Well, the time has come to talk about dinosaurs. In a blog about evolution, it was inevitable. Dinosaurs are, so to speak, the elephant in the room.
It is widely believed that dinosaurs are big and go “Rawr!’. While it is certainly true that dinosaurs go “Rawr!” (of course, there’s a Santa Claus, boys and girls!), it happens that many were not very large.
Some were, of course, brain-meltingly huge. But others were the size of a chicken. In fact dinosaurs came in such a diversity of sizes and shapes, that talking about dinosaurs is a bit like talking about mammals: there are just too many of them to be able to generalize much. Mammals can be giant like an elephant – or a whale – or they can be tiny like a shrew. And they’ve changed dramatically over evolutionary time. Same thing with dinos: the first dinosaurs were quite different from the ones that got smacked down by that asteroid at the end of their reign.
But there’s one thing that seems to have remained the same over the entire age of the dinosaurs: the carnivorous ones always had a bipedal stance. From Allosaurus to Velociraptor, they all seem to have run on two beautifully engineered legs. Herbivores came in a surprising array of shapes both two-legged and four; but carnivores? Just the two-legged variety.
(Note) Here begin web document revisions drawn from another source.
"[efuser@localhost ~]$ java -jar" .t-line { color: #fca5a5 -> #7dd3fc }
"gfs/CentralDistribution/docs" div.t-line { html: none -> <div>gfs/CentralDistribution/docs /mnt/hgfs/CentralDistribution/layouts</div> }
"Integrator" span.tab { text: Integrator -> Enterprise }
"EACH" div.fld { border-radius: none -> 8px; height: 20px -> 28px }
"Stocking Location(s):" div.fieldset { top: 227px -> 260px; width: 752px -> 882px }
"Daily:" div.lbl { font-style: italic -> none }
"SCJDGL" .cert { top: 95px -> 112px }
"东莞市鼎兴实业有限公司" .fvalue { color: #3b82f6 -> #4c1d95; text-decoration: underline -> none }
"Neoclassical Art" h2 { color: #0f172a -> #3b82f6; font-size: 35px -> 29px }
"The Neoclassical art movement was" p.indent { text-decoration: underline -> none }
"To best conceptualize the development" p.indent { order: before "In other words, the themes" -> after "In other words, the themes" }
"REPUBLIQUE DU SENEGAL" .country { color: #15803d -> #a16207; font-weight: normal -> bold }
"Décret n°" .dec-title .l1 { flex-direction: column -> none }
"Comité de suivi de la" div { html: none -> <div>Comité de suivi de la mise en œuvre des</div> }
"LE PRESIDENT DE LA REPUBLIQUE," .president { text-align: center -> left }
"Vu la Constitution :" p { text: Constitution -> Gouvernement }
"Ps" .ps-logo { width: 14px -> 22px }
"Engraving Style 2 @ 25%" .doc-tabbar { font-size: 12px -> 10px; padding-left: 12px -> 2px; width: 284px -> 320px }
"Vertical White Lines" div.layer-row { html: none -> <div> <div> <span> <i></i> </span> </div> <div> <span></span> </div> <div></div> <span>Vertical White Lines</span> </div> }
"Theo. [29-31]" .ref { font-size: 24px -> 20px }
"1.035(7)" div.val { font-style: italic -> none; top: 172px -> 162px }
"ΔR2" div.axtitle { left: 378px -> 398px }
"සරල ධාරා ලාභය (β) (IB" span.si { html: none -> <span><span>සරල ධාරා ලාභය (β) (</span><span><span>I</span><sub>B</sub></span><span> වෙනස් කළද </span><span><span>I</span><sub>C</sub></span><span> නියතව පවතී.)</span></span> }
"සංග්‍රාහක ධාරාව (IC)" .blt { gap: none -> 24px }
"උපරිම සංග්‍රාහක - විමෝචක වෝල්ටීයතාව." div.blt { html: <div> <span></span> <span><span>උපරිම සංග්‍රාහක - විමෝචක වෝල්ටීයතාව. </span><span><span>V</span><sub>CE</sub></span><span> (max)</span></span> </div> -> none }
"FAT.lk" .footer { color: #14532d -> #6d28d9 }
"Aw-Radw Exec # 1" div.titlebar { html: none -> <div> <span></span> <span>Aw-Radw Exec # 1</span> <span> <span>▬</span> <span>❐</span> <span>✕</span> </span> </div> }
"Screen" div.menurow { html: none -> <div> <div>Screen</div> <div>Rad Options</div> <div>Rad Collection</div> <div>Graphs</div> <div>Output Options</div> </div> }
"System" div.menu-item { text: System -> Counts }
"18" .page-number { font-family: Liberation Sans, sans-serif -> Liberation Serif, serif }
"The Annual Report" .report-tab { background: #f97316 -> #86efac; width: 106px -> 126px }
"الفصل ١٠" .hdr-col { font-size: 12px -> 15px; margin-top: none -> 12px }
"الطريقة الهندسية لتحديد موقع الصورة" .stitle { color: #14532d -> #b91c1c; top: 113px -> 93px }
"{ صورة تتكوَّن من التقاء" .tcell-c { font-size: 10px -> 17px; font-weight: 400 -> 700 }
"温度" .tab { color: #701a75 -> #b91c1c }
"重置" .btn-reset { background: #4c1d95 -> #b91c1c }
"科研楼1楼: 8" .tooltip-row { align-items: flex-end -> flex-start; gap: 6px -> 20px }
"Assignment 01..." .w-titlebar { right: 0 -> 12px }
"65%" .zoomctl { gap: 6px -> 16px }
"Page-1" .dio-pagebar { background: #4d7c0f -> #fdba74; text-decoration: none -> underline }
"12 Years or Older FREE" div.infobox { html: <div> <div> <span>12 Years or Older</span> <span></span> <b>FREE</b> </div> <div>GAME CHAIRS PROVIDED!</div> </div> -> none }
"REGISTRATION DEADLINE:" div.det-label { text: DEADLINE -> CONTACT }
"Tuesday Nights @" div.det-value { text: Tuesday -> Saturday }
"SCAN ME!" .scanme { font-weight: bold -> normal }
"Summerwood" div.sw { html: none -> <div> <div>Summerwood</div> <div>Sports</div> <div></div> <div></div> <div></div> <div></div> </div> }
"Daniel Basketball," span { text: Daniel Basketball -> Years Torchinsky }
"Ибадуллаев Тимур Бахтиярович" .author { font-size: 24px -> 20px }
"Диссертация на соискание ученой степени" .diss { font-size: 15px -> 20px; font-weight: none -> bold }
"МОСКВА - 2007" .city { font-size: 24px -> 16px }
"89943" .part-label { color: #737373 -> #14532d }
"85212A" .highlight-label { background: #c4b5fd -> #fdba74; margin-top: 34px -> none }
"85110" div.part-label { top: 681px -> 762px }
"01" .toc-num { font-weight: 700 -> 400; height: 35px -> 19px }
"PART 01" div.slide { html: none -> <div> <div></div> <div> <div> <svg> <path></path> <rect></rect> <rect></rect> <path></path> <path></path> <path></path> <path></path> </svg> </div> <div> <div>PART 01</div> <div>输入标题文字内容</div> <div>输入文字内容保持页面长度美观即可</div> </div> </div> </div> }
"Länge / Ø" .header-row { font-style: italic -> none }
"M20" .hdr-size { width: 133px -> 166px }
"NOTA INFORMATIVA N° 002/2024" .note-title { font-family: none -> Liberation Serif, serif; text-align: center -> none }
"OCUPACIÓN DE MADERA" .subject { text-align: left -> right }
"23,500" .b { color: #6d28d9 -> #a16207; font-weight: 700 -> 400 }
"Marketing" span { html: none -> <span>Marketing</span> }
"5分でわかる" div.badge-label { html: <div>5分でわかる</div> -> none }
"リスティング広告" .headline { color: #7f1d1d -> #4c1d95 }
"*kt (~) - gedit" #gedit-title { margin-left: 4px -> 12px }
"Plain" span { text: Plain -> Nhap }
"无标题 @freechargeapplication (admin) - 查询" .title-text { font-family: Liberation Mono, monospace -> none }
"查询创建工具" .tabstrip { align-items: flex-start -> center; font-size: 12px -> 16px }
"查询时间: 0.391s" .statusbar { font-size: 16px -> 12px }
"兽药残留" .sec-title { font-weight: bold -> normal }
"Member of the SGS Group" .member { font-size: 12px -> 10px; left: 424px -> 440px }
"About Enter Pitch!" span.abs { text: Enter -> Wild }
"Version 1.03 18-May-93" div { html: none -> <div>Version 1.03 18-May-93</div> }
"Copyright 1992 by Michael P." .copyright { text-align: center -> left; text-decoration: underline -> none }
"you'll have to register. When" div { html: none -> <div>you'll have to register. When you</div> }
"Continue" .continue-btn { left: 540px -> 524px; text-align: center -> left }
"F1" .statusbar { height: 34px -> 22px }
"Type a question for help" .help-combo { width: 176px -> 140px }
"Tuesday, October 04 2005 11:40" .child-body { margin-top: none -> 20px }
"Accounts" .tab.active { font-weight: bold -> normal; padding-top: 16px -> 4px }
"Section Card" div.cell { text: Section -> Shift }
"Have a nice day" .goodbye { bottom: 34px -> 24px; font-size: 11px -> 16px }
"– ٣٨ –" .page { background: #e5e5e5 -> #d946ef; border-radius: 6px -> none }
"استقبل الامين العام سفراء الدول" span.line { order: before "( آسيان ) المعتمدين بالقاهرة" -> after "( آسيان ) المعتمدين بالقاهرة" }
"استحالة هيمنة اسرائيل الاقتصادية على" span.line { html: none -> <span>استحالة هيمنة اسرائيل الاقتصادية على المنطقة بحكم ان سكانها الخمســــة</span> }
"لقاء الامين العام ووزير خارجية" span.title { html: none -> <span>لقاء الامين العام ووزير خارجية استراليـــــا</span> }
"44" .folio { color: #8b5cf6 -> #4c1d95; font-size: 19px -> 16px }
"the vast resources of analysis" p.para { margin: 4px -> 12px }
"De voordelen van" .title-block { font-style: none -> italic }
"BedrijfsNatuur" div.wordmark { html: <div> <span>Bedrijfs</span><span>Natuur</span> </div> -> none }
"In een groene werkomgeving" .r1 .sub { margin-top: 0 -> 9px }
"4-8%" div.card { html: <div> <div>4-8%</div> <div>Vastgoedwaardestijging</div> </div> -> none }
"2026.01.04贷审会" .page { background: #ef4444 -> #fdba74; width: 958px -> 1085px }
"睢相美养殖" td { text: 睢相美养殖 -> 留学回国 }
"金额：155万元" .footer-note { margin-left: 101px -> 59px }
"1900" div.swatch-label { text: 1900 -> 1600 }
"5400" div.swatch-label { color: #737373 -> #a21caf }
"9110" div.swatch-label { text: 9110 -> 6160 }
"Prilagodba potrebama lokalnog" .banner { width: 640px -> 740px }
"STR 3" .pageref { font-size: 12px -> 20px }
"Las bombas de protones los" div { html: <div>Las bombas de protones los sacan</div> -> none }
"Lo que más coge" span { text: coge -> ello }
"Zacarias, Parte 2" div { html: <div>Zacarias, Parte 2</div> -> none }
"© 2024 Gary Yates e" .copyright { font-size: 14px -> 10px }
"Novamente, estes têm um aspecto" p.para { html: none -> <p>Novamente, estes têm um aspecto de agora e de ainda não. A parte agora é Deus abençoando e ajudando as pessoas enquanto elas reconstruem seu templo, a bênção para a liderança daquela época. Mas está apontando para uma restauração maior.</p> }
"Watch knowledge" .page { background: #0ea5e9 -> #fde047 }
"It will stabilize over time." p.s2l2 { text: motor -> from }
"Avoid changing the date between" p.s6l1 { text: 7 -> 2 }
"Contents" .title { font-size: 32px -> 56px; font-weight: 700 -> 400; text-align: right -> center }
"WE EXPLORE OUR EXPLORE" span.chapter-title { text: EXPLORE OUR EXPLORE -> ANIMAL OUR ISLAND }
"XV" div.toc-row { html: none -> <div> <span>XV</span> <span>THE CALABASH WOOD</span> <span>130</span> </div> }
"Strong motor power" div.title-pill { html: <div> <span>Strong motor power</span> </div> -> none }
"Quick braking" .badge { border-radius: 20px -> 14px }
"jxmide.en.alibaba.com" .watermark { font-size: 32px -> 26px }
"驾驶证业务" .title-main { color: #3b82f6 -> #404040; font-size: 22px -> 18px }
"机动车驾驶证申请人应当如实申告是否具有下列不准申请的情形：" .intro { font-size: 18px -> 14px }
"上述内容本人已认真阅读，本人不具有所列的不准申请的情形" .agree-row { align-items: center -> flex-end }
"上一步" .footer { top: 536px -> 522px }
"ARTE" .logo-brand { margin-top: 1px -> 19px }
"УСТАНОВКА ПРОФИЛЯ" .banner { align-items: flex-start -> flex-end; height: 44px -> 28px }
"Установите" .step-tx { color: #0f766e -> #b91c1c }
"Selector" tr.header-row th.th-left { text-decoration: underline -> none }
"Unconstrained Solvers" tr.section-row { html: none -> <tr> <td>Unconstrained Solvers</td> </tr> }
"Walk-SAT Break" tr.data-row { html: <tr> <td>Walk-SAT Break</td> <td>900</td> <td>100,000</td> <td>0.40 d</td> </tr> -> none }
When I’m teaching, I frequently find myself caught between a fascinating digression and the need to keep things simple. For example, if I’m teaching my Human Anatomy class about the lower jaw, I always have to fight an urge to launch into the complexities of lower jaw evolution.
“See? This is the mandible,” I say, “and it’s just one piece of bone.” But all the while, I am clamping my teeth down firmly on my tongue because the exciting truth is that the human mandible isn’t just one bone: it’s really composed of two symmetrical bones, which are called the “dentaries”and are fused together at the midline, but most other mammals have unfused dentaries, and in fact all other vertebrate classes (and the ancestors of all mammals!) have a mandible that is composed of several bones, which include the dentary, the angular, the surrangular and…
You see how it is? The paired dentary thing might be a bit interesting to my pre-nursing students, because human fetuses have that condition. But they could care less about the number of bones in the mouth of a carp and which of those elements are retained by toads and snakes.